The core of our comparative study consists of three distinct architectural approaches tested on the CIFAR-10 dataset:

  • Baseline CNN: ResNet-32 (approx. 0.47M parameters) to establish a strong convolutional baseline.
  • Vision Transformers (ViT): Custom implementations of Tiny, Small, Medium, and Large variants (0.8M – 21M parameters) to test attention mechanisms under data-scarce regimes.
  • Generative Augmentation: A DiffuseMix pipeline leveraging Stable Diffusion (InstructPix2Pix) and fractal noise to synthesize semantic variations.

Technology Stack & Methodology

We utilized PyTorch for all model implementations and training loops. The project focuses heavily on hyperparameter optimization to ensure fair comparisons.

Optimization Strategy

For the ResNet-32 baseline, we conducted a systematic study comparing:

  • Optimizers: SGD (with Momentum) vs. Adam.
  • Scheduling: Multi-step decay vs. Cosine Annealing.
  • Result: SGD with a learning rate of 0.1 and weight decay of $1 \times 10^{-4}$ proved superior, achieving 87.50% validation accuracy.

The DiffuseMix Pipeline

To combat the data-hunger of Transformers, we implemented DiffuseMix.
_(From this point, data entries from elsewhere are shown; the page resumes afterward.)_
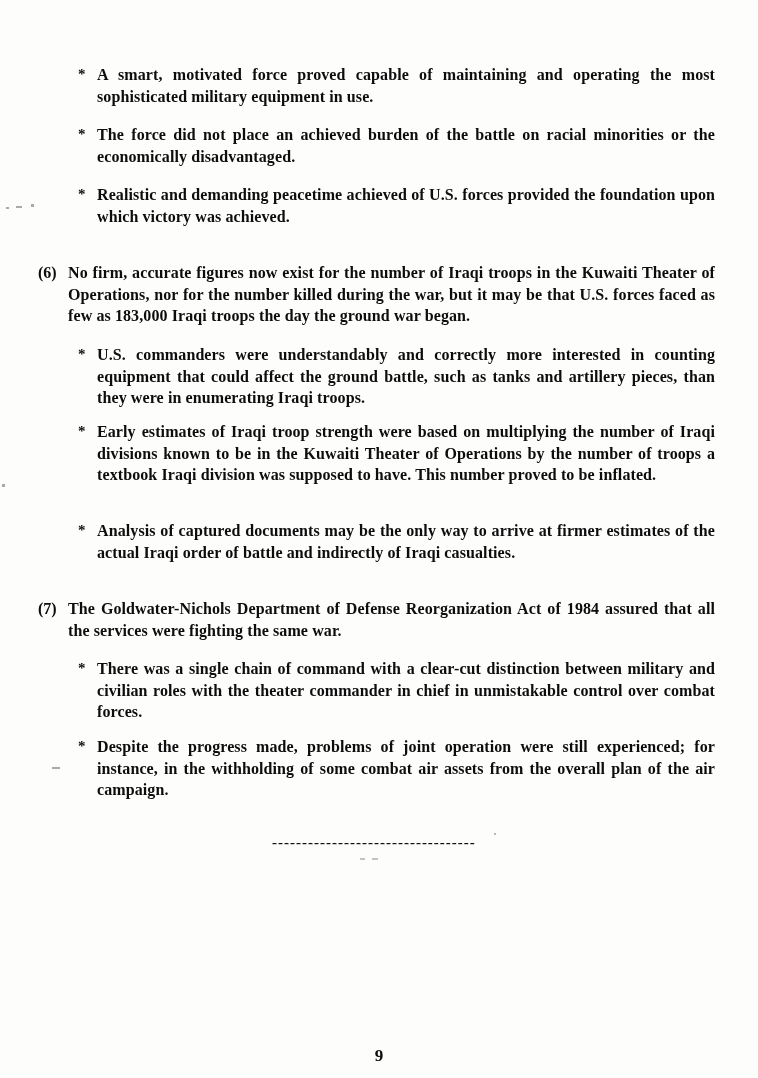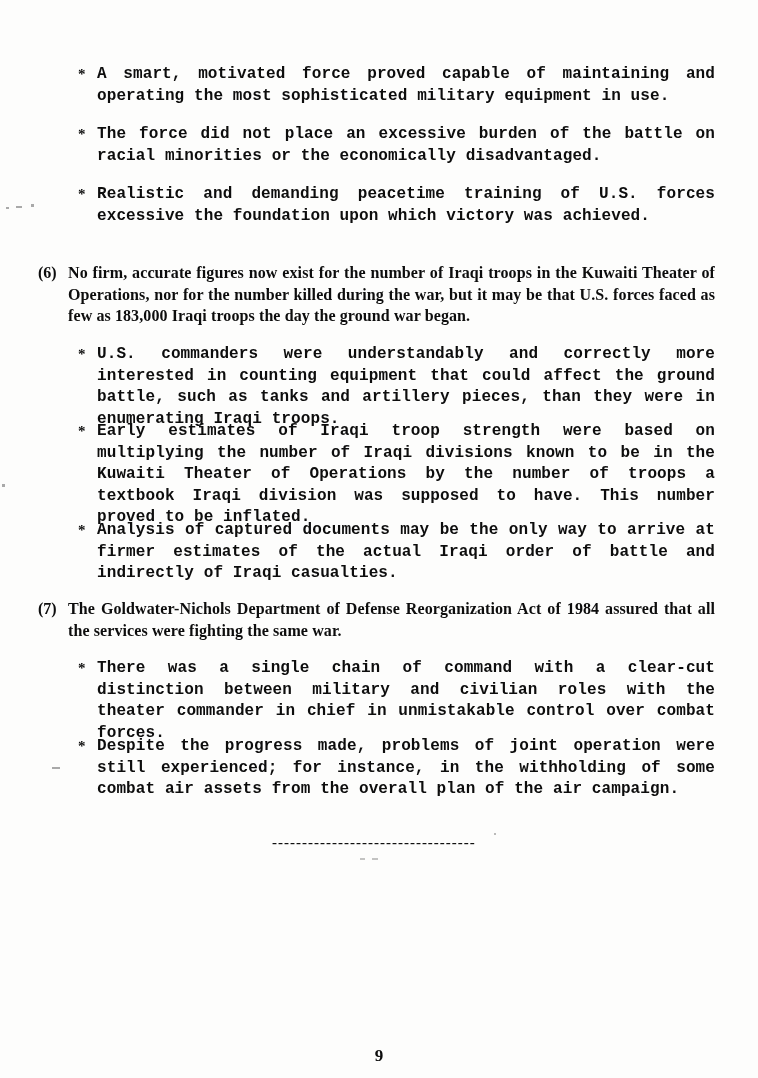--- a/index.html
+++ b/index.html
@@ -35,21 +35,21 @@
     font-size: 16px;
     line-height: 21.5px;
   }
   .btext {
     font-size: 16px;
     line-height: 21.5px;
     text-align: justify;
     letter-spacing: 0.1px;
   }
   .w-sec { width: 647px; font-family: Liberation Serif, serif; }
-  .w-bullet { width: 618px; font-family: Liberation Mono, monospace; }
+  .w-bullet { width: 618px; }
   .indent-bullet { left: 78px; }
   .indent-sec { left: 38px; }
   .separator {
     position: absolute;
     left: 272px;
     top: 834px;
     font-size: 15px;
     letter-spacing: 1px;
     white-space: nowrap;
     color: #111;
@@ -72,25 +72,25 @@
 <body>
 
 <div class="page">
 
   <div class="block indent-bullet" style="top:64px">
     <span class="marker">*</span>
     <span class="btext w-bullet">A smart, motivated force proved capable of maintaining and operating the most sophisticated military equipment in use.</span>
   </div>
   <div class="block indent-bullet" style="top:124px">
     <span class="marker">*</span>
-    <span class="btext w-bullet">The force did not place an excessive burden of the battle on racial minorities or the economically disadvantaged.</span>
+    <span class="btext w-bullet">The force did not place an achieved burden of the battle on racial minorities or the economically disadvantaged.</span>
   </div>
   <div class="block indent-bullet" style="top:184px">
     <span class="marker">*</span>
-    <span class="btext w-bullet">Realistic and demanding peacetime training of U.S. forces excessive the foundation upon which victory was achieved.</span>
+    <span class="btext w-bullet">Realistic and demanding peacetime achieved of U.S. forces provided the foundation upon which victory was achieved.</span>
   </div>
 
   <div class="block indent-sec" style="top:262px">
     <span class="num">(6)</span>
     <span class="btext w-sec">No firm, accurate figures now exist for the number of Iraqi troops in the Kuwaiti Theater of Operations, nor for the number killed during the war, but it may be that U.S. forces faced as few as 183,000 Iraqi troops the day the ground war began.</span>
   </div>
   <div class="block indent-bullet" style="top:344px">
     <span class="marker">*</span>
     <span class="btext w-bullet">U.S. commanders were understandably and correctly more interested in counting equipment that could affect the ground battle, such as tanks and artillery pieces, than they were in enumerating Iraqi troops.</span>
   </div>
Instead of standard geometric augmentations, this pipeline blends original images with diffusion-generated variations and fractal patterns to enhance robustness.
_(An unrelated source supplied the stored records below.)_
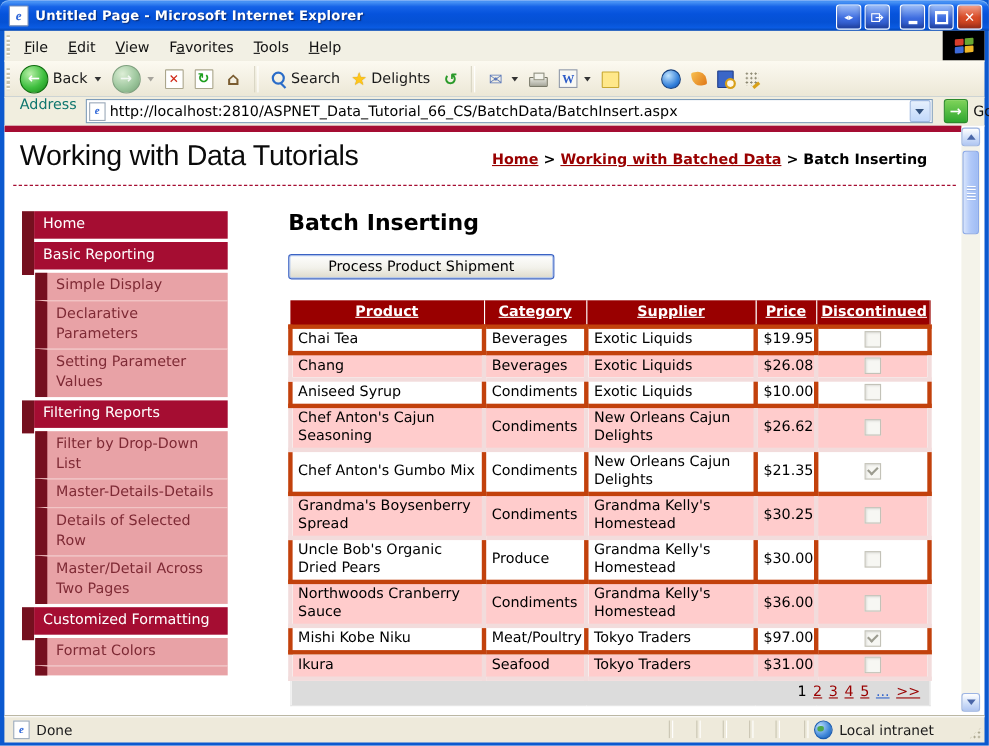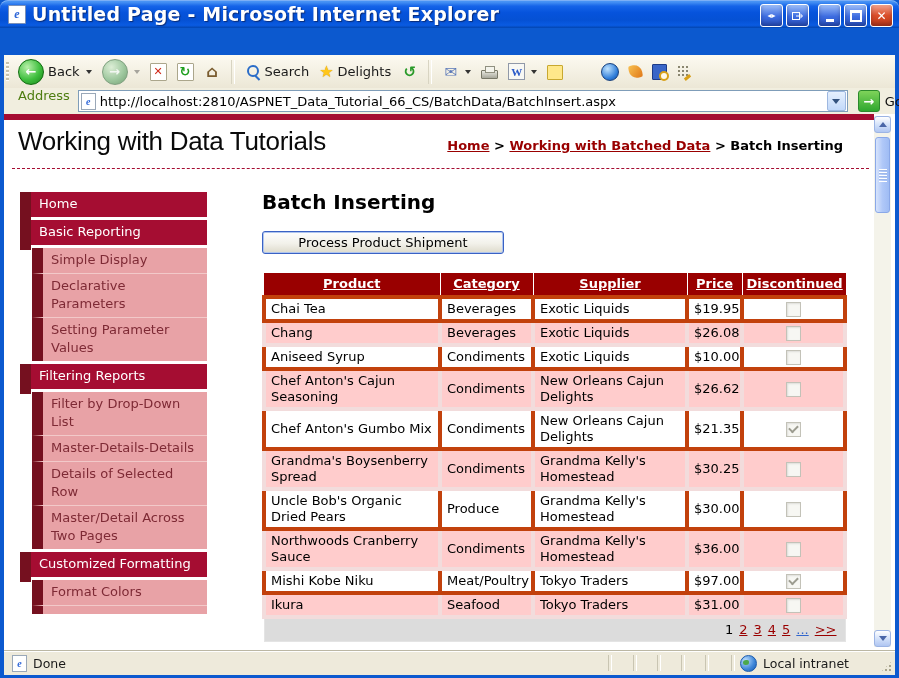--- a/index.html
+++ b/index.html
@@ -5,21 +5,21 @@
   html,body{margin:0;padding:0;}
   body{width:899px;height:678px;overflow:hidden;font-family:"DejaVu Sans","Liberation Sans",sans-serif;}
   .window{position:relative;width:899px;height:678px;background:var(--frame_blue,#0C59CF);}
 
   
   .titlebar{position:absolute;left:0;top:0;width:899px;height:28px;border-radius:8px 8px 0 0;
     background:linear-gradient(180deg,#2E7DF0 0%,#4A95F5 6%,#1563E8 22%,#0653DC 45%,#0551D4 72%,#0A5BE2 90%,#0345AF 100%);
     display:flex;align-items:center;box-shadow:inset 0 1px 0 rgba(255,255,255,.35);}
   .app-icon{width:16px;height:17px;margin:0 6px 0 8px;background:#fff;border:1px solid #7A90B8;display:flex;align-items:center;justify-content:center;
     font:italic bold 12px "Liberation Serif",serif;color:#2E66D8;border-radius:1px;}
-  .title-text{color:#fff;font-weight:bold;font-size:19px;text-shadow:1px 1px 1px #0A2C78;letter-spacing:.2px;}
+  .title-text{color:#fff;font-weight:bold;font-size:12px;text-shadow:1px 1px 1px #0A2C78;letter-spacing:.2px;}
   .tb-buttons{position:absolute;right:6px;top:4px;display:flex;}
   .tbtn{width:21px;height:21px;margin-left:3px;border:1px solid #fff;border-radius:3px;color:#fff;
     background:linear-gradient(#9CBDF8,#3D6CE0 55%,#2A54C4);display:inline-flex;align-items:center;justify-content:center;
     box-shadow:inset 0 -3px 4px rgba(0,0,30,.25);font-size:8px;}
   .tbtn.gap{margin-left:9px;}
   .tbtn.close{background:linear-gradient(#F2A28C,#DA4E2A 50%,#C13A18);font-size:12px;font-weight:bold;}
   .tbtn.min i{display:block;width:8px;height:3px;background:#fff;margin-top:10px;}
   .tbtn.max i{display:block;width:8px;height:7px;border:2px solid #fff;border-top-width:3px;}
 
   
@@ -62,21 +62,21 @@
   .sphere{width:16px;height:16px;border-radius:50%;background:radial-gradient(circle at 35% 30%,#BFE3FF,#2E7CD8 65%,#1A4C9E);border:1px solid #16407E;}
   .msn{width:13px;height:13px;background:linear-gradient(135deg,#F8C050,#E07818);border-radius:2px 8px 2px 8px;transform:rotate(-10deg);}
   .research{width:13px;height:14px;background:#3A66C8;border:1px solid #1E3C88;border-radius:1px;position:relative;}
   .research::after{content:"";position:absolute;right:-3px;bottom:-2px;width:6px;height:6px;border:2px solid #D8A018;border-radius:50%;background:#FFF8E8;}
   .gridicon{width:13px;height:13px;background:radial-gradient(#8A8670 30%,transparent 32%);background-size:4px 4px;position:relative;}
   .gridicon::after{content:"";position:absolute;right:-1px;bottom:-1px;width:7px;height:3px;background:#D8A018;transform:rotate(-40deg);}
 
   
   .addressbar{position:absolute;left:4px;top:88px;width:891px;height:26px;background:#F1EEDF;border-bottom:1px solid #C9C5B2;
     display:flex;align-items:center;font-size:13px;}
-  .addr-label{color:#4d7c0f;margin:0 8px 12px 8px;text-align:right;}
+  .addr-label{color:#0f766e;margin:0 8px 12px 8px;text-align:right;}
   .addr-field{position:relative;flex:0 0 768px;height:20px;background:#fff;border:1px solid #7F9DB9;display:flex;align-items:center;}
   .fav{width:13px;height:15px;margin:0 4px 0 2px;background:#fff;border:1px solid #9AA8B8;font:italic bold 10px "Liberation Serif",serif;
     color:#2E66D8;display:flex;align-items:center;justify-content:center;flex:none;}
   .addr-input{border:none;outline:none;flex:1;font:13px "DejaVu Sans",sans-serif;color:#000;background:transparent;padding:0;height:16px;}
   .addr-drop{width:17px;height:18px;margin-right:1px;background:linear-gradient(#E6F0FD,#C2D9FA);border:1px solid #9EB8E0;border-radius:2px;
     display:flex;align-items:center;justify-content:center;flex:none;}
   .addr-drop i{width:0;height:0;border-left:4px solid transparent;border-right:4px solid transparent;border-top:5px solid #33527E;}
   .go-wrap{display:flex;align-items:center;gap:5px;margin-left:10px;}
   .go-btn{width:20px;height:20px;border-radius:3px;border:1px solid #2C8A2C;background:linear-gradient(#7FD35A,#2FA72F);
     color:#fff;font-weight:bold;font-size:13px;display:flex;align-items:center;justify-content:center;}
@@ -173,20 +173,32 @@
       <span class="tbtn gap min">
           <i></i>
         </span>
       <span class="tbtn max">
           <i></i>
         </span>
       <span class="tbtn close">✕</span>
     </div>
   </div>
 
+  <div class="menubar">
+    <span class="grip"></span>
+    <div class="menu-items"><span class="menu-item"><u>F</u>ile</span><span class="menu-item"><u>E</u>dit</span><span class="menu-item"><u>V</u>iew</span><span class="menu-item">F<u>a</u>vorites</span><span class="menu-item"><u>T</u>ools</span><span class="menu-item"><u>H</u>elp</span></div>
+    <div class="brand-box">
+      <span class="flag">
+          <i></i>
+          <i></i>
+          <i></i>
+          <i></i>
+        </span>
+    </div>
+  </div>
 
   <div class="toolbar">
     <span class="grip"></span>
     <span class="tool-btn">
       <span class="circle">←</span>
       <span>Back</span>
       <i class="caret"></i>
     </span>
     <span class="tool-btn">
       <span class="circle dis">→</span>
The mixing process combines the original image (x_orig), the diffusion variation (x_diff), and a fractal pattern (x_frac):

import torch

def diffuse_mix(x_orig, x_diff, x_frac, mask, lamb=0.15):
    """
    Combines original, diffusion, and fractal images.
    """
    # Create hybrid from original and diffusion using binary mask
    x_hybrid = mask * x_orig + (1 - mask) * x_diff
    
    # Interpolate hybrid with fractal noise
    x_final = (1 - lamb) * x_hybrid + lamb * x_frac
    
    return x_final

Results & Analysis

DiffuseMix Results Our experiments highlighted a massive shift in performance when using generative augmentation, particularly for the smaller Transformer models.

Key Findings

  • ResNet-32: The DiffuseMix augmentation pushed our optimized baseline from 87.50% to 88.99% (+1.49%).
  • Vision Transformers: The smaller ViT models saw the largest gains. The ViT Medium model achieved a ~8% accuracy boost (reaching 79.29%) when trained on the augmented dataset.
  • Scaling Limits: The ViT Large model suffered from severe overfitting, demonstrating that even with synthetic data, massive Transformers require significantly more data or pre-training to converge on small images.

Conclusion

This project demonstrates that while CNNs (ResNet) remain highly efficient for small datasets like CIFAR-10, Generative AI augmentation can significantly bridge the performance gap for Vision Transformers. However, architectural depth must still be carefully balanced against available data volume.